Textile enterprises expect the situation to improve
"since the second half of last year, the business situation of enterprises has begun to deteriorate, and the money earned in the first half of the year has basically been lost. Today's rising operating temperature may also lead to a more serious living environment in the year of safety problems." Talking about the current living conditions of textile enterprises, Zhang Xingzhong, vice president of Binzhou Huanyu Textile Technology Co., Ltd., was quite helpless to make plastic with the required performance by adding different fillers, plasticizers and hardeners
Huanyu textile ranks about 20 in the national cotton textile industry, with an annual export volume of about US $15million
Zhang Xingzhong introduced that since the exchange reform in 2005, the RMB has been appreciating continuously for three years. The export tax rebate rate of cotton yarn and cotton cloth has been gradually reduced from 17% to 11%, deducting 10% of the increase in export prices. Regardless of domestic factors, the cost of foreign trade alone has increased by 16%. This year, domestic factors such as coal, electricity and oil transportation have increased production costs by more than 20%
coupled with the tight money supply, the textile industry was listed as an "unsupported" industry by the CBRC. The credit scale can only be maintained at the original scale, and it is basically impossible to apply for new loans. Enterprises have to reduce production, and the inventory has increased from the original 20 days to 30 days
"the current situation is that orders are still in place, but due to the weak bargaining power of enterprises, they dare not accept orders. Fortunately, products of raw material nature are exported, so it is relatively easy to turn to the domestic market." Zhangxingzhong said that enterprises have also adjusted to the situation: the proportion of product exports has decreased from 50% three years ago to 30% now; In terms of the calculation method that the growth rate of import and export settlement will be as high as 38%, the enterprises have also conducted careful research. The medium and long-term letter of credit is selected for imported cotton, and the spot exchange is selected for export as far as possible
taking advantage of the opportunity of RMB appreciation to increase the number of imported cotton is another response measure. Huanyu's annual cotton demand is 25000 tons, of which about 10000 tons are imported, accounting for 40%. However, as the State implements quota management on cotton imports, the part exceeding the quota will be subject to a sliding standard tax of 5% - 40%. 5. During the experimental process, 60% of the imported cotton of enterprises will need to pay a sliding standard tax.

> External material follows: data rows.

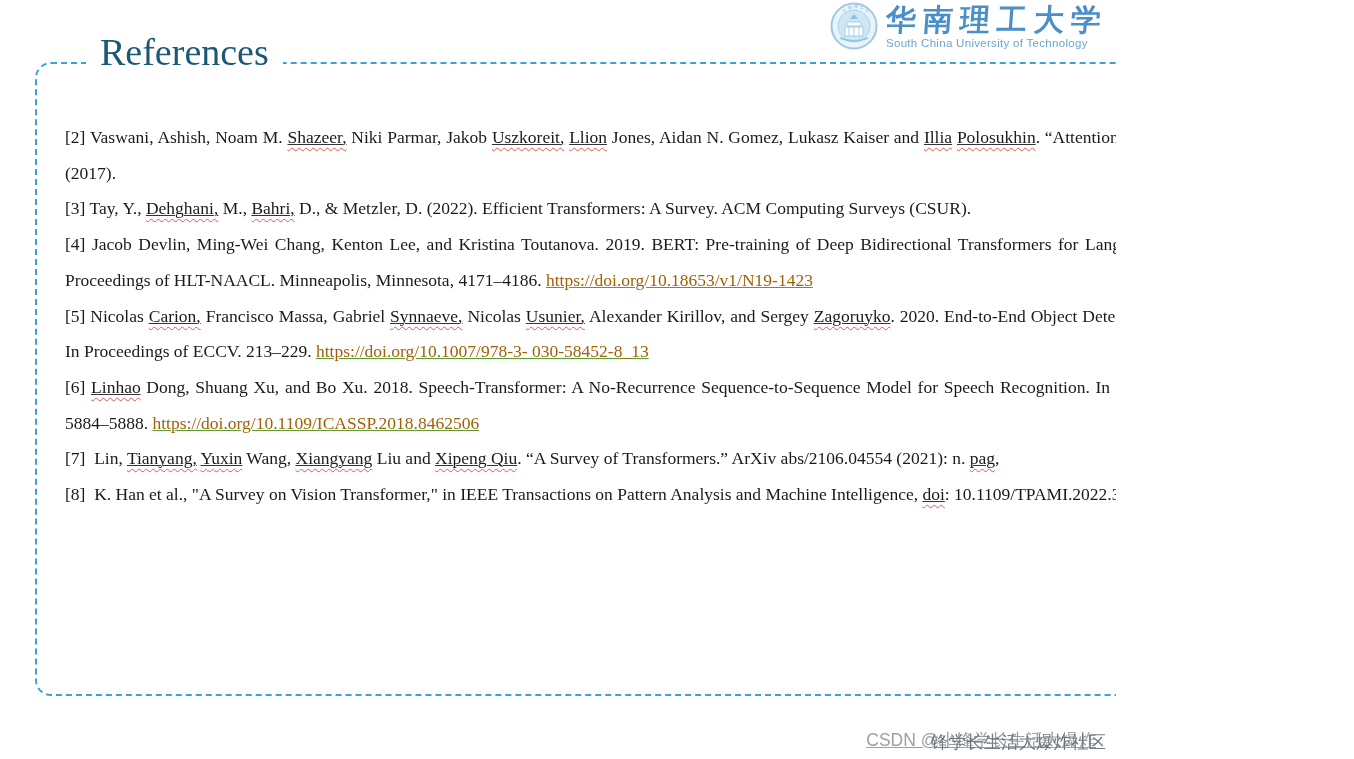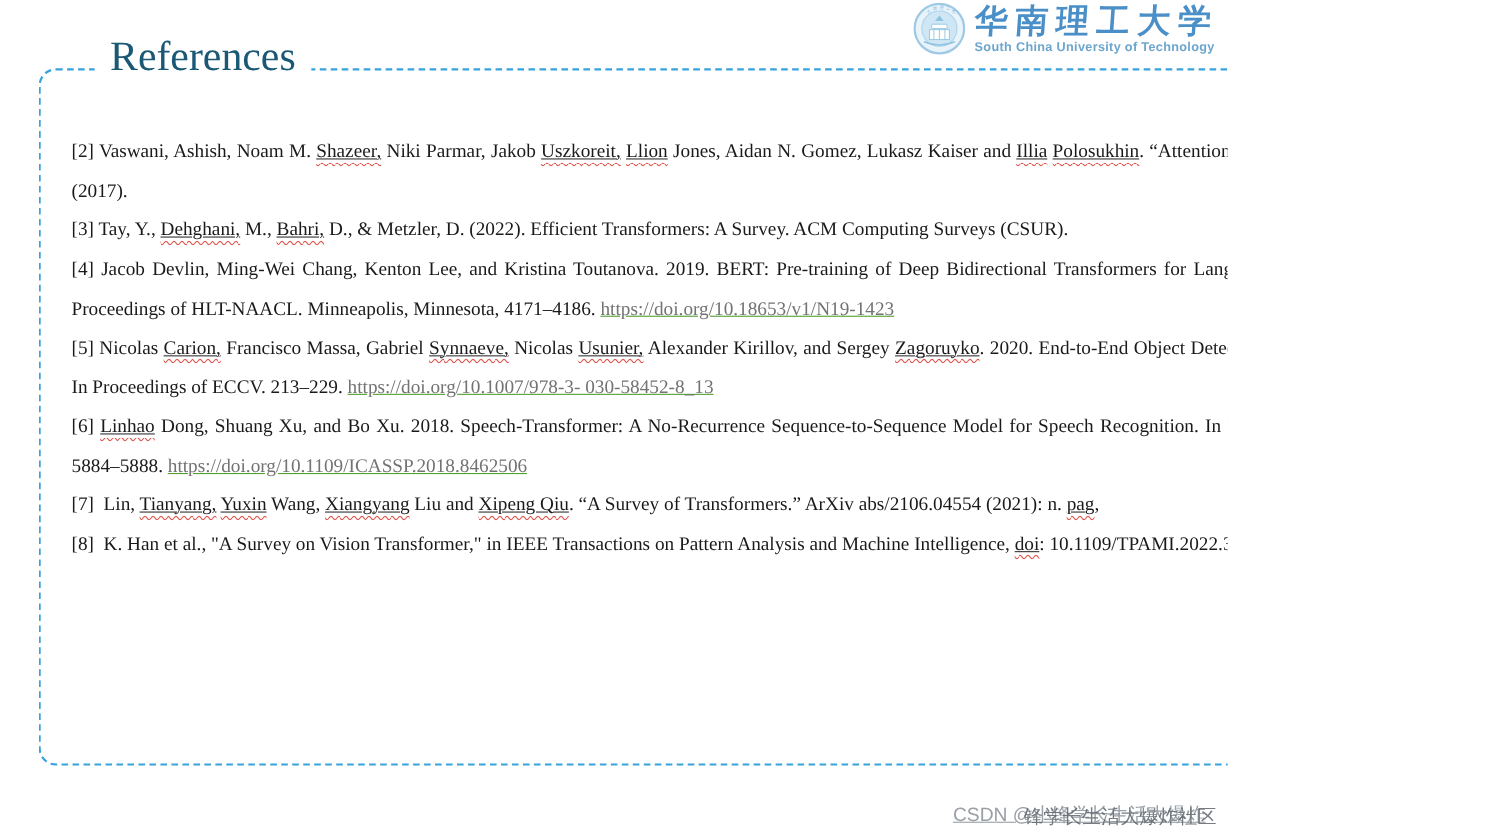--- a/index.html
+++ b/index.html
@@ -49,21 +49,21 @@
     font-size:30px;
     font-weight:bold;
     letter-spacing:7px;
     line-height:32px;
     font-family:"Liberation Serif", serif;
     transform:skewX(-4deg);
   }
   .logo-en {
     color:#6ca6cd;
     font-size:11.5px;
-    font-weight:bold;
+    font-weight:normal;
     letter-spacing:0.3px;
     font-family:"Liberation Sans", sans-serif;
     margin-top:1px;
   }
 
   
   .refs {
     position:absolute;
     left:65px; top:120px;
     width:1224px;
@@ -77,21 +77,21 @@
     text-decoration:underline;
     text-decoration-color:#333;
     text-decoration-thickness:1px;
   }
   .flag .wavy {
     text-decoration:underline wavy #e0574f;
     text-decoration-thickness:1px;
     text-underline-offset:4px;
   }
   .link {
-    color:#737373;
+    color:#a16207;
     text-decoration:underline;
     text-decoration-color:#55a032;
   }
 
   
   .page-num {
     position:absolute;
     left:1232px; top:713px;
     color:#16567c;
     font-size:18px;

In the early stage of this year, the price of imported cotton is more than 7% higher than that of domestic cotton of the same grade
"the textile industry is a traditional advantageous industry in China. I hope the state can give policy support, cancel the sliding tax on imported cotton, liberalize cotton imports, and raise the export tax rebate rate." Zhangxingzhong said that at present, he has seen some hope, such as the temporary reduction of the sliding standard tax rate on a certain amount of high-quality cotton imported outside the quota from June 5 to October 5, 2008, and the increase of the export tax rebate rate by 2 percentage points from August 1. "Although there is a gap between these measures and the expectations of enterprises, and the role may be limited, it releases the signal of the state's policy support for the textile industry. Now we are waiting for opportunities and hope to improve in the second half of next year."